What to produce —
Return the line containing "Green Afghan Jade" and all lines after it exactly; stop at the end of the material.

The input —

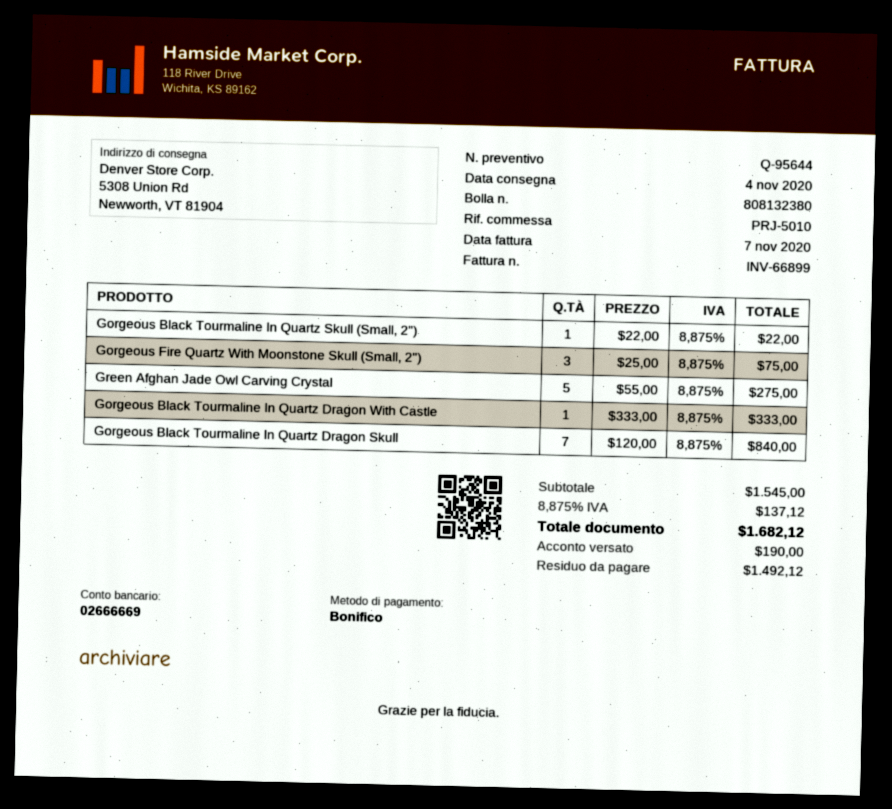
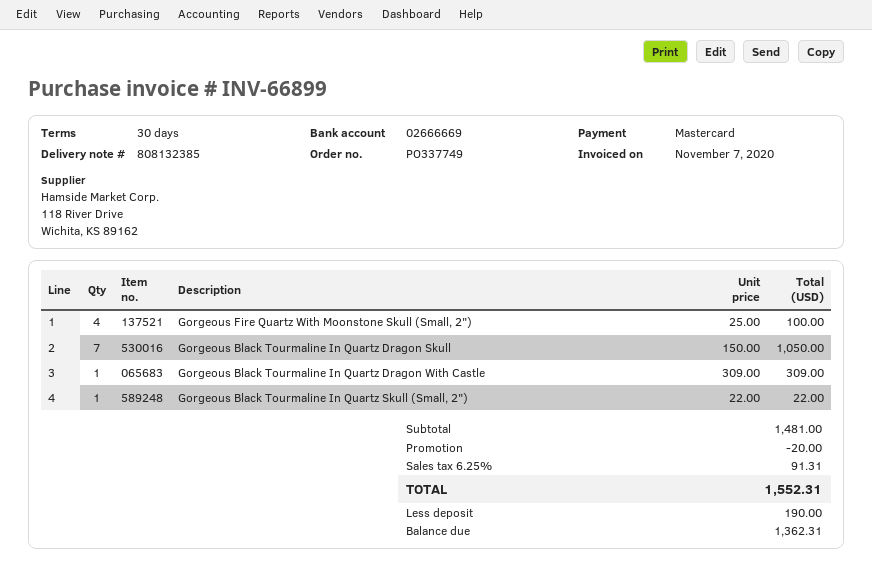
delivery note number: 808132380 -> 808132385
payment method: bank transfer -> Mastercard
Gorgeous Fire Quartz With Moonstone Skull (Small, 2"): 3 x 25.00 = 75.00 -> 4 x 25.00 = 100.00
Green Afghan Jade Owl Carving Crystal: 5 x 55.00 = 275.00 -> none
Gorgeous Black Tourmaline In Quartz Dragon With Castle: 1 x 333.00 = 333.00 -> 1 x 309.00 = 309.00
Gorgeous Black Tourmaline In Quartz Dragon Skull: 7 x 120.00 = 840.00 -> 7 x 150.00 = 1050.00
subtotal: 1545.00 -> 1481.00
discount: none -> 20.00
tax: 8.875% = 137.12 -> 6.25% = 91.31
total: 1682.12 -> 1552.31
balance: 1492.12 -> 1362.31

Exercise result —
Green Afghan Jade Owl Carving Crystal: 5 x 55.00 = 275.00 -> none
Gorgeous Black Tourmaline In Quartz Dragon With Castle: 1 x 333.00 = 333.00 -> 1 x 309.00 = 309.00
Gorgeous Black Tourmaline In Quartz Dragon Skull: 7 x 120.00 = 840.00 -> 7 x 150.00 = 1050.00
subtotal: 1545.00 -> 1481.00
discount: none -> 20.00
tax: 8.875% = 137.12 -> 6.25% = 91.31
total: 1682.12 -> 1552.31
balance: 1492.12 -> 1362.31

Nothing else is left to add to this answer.